Knaus: What CORA request revealed |

Knaus: What CORA request revealed

Lorri Knaus
The Aspen Times

Thank you, Aspen Times editorial staff, for printing Auden Schendler’s March 14 opinion piece establishing a timeline around questionable circumstances in the Roaring Fork School District Board of Education.

I feel it is important that you now make public some information I have recently acquired, after spending $50.37 on a Colorado Open Records Act request searching for terms like “housing,” “contract,” and “license,” as my interest was piqued when Jesús Rodríguez sent out an email to all staff informing us that he had not yet submitted his superintendent licensure application — a requirement outlined as part of his contract, and can be found on the district website. 

It reads: “The Superintendent shall have until December 31, 2022 to obtain necessary licenses …. (E)xcept as set forth in this paragraph or unless otherwise agreed upon in writing by the Parties . (I)f at any time the Superintendent fails to meet these requirements, this Contract, without further action by either of the Parties, shall thereupon be automatically terminated for Cause as defined herein.” 

I was curious to better understand if the board had extended his licensure deadline and if there was a written agreement on record. I respect contracts and expected to find a written agreement to that effect.
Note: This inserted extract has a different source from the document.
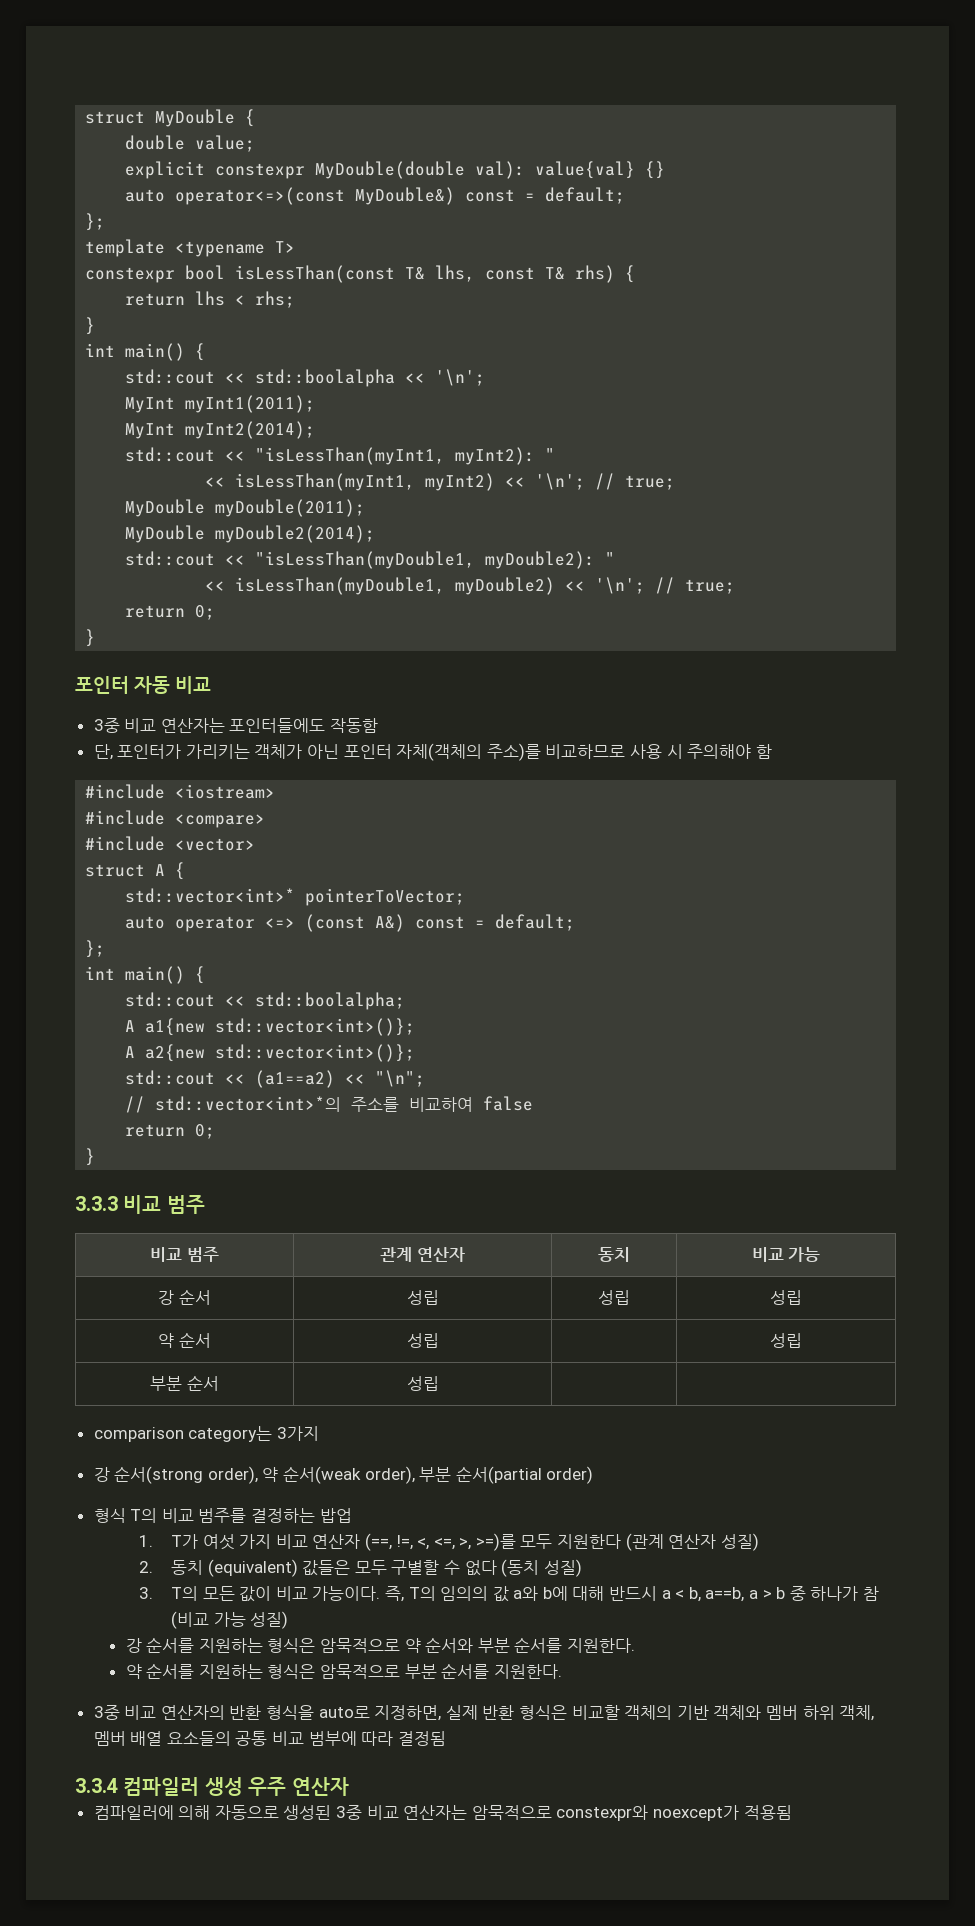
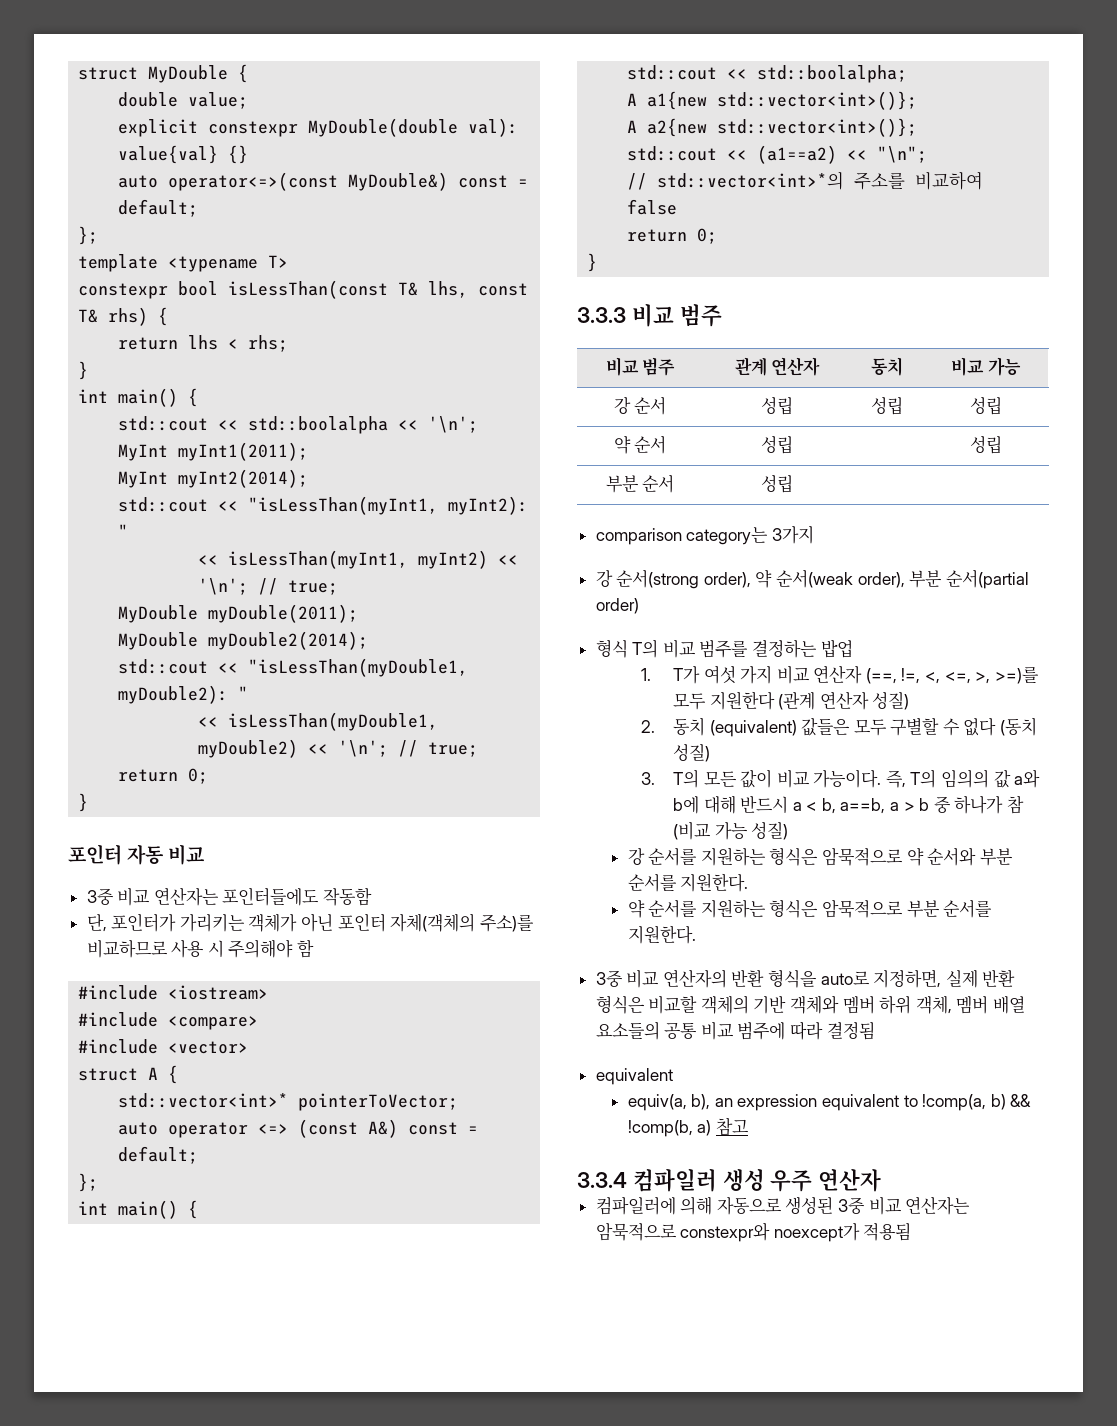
[308,1731,357,1746] 범부에 -> [737,1022,786,1040] 범주에
(446, 1738) none -> [595,1068,673,1085] [627,1094,1032,1111] [627,1117,749,1137] // equivalent // equiv(a, b), an expression equivalent to !comp(a, b) && !comp(b, a) 참고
My CORA search did not turn up any such written agreement extending Rodríguez’ deadline to acquire his superintendent license.  

What it did pull, however, includes a “Letter of Intent” — a document the board and Rodríguez had signed prior to the end of the summer 2022 — that they have never disclosed to the public.  

The board has been withholding this written agreement from the community that voted for them.  This community has entrusted the board to represent the best interests of our families, students, teachers, staff, and taxpayers, and this board has not been transparent. I think they have been dishonest.

The Letter of Intent was signed by the board resident, secretary, and Rodríguez, presumably sometime around the time the rest of his contract was signed. Not only does it outline the board’s commitment “to working on (housing solutions for the superintendent) consistently with the hope and intention of finalizing an agreement by the end of the summer of 2022,” but it also indicates that Rodríguez has the opportunity to be reimbursed for up to $35,000 in “reasonable relocation expenses.”

It is unacceptable that this document has never been made public — it is not included in the publicly searchable board packet from May 2022, which includes his contract — nor has the Board ever publicly acknowledged or drawn attention to its existence. I hope you will make sure the public is made aware of this agreement. I am also interested to know how much the school district has already reimbursed Rodríguez in “reasonable relocation expenses.”

The board and Rodríguez have had us believe that he was unaware of the work being done by the board to research housing solutions for the superintendent. The letter of intent proves that, as do the included email exchanges:

  • JR_contract language Jan 11: On Jan. 11, Rodríguez sends an email to Eagle County Schools Superintendent Philip Qualman indicating his intention to renegotiate his contract with Roaring Fork to include a housing provision.
  • KK_housing discussion Jan 12: On Jan. 12, school board President Kathryn Kuhlenberg sends an email to the board (Natalie Torres, Jasmin Ramirez, Maureen Stepp, and Kenny Teitler) referencing a conversation they had (perhaps at the Jan. 11 board meeting and retreat on Jan. 11?).
  • KK_meeting with legal counsel regrading housing Jan. 15 and JR_meeting with legal counsel regarding housing response Jan. 17: These emails indicate Rodríguez is aware of action being taken to move forward with housing for the superintendent.
  • KK_convo re housing Jan 25: This is a request from the board president to the superintendent to set up a conversation regarding superintendent housing.

I ask you: If they have lacked transparency and are being dishonest in this arena, who knows what other closed door conversations and agreements have been made?

The next school board meeting is next Wednesday, whereby the board intends to present an update on any progress that has been made on Superintendent Down Payment Assistance, and I sincerely hope you will continue to report on this very charged issue.

Lorri Knaus is a Carbondale resident.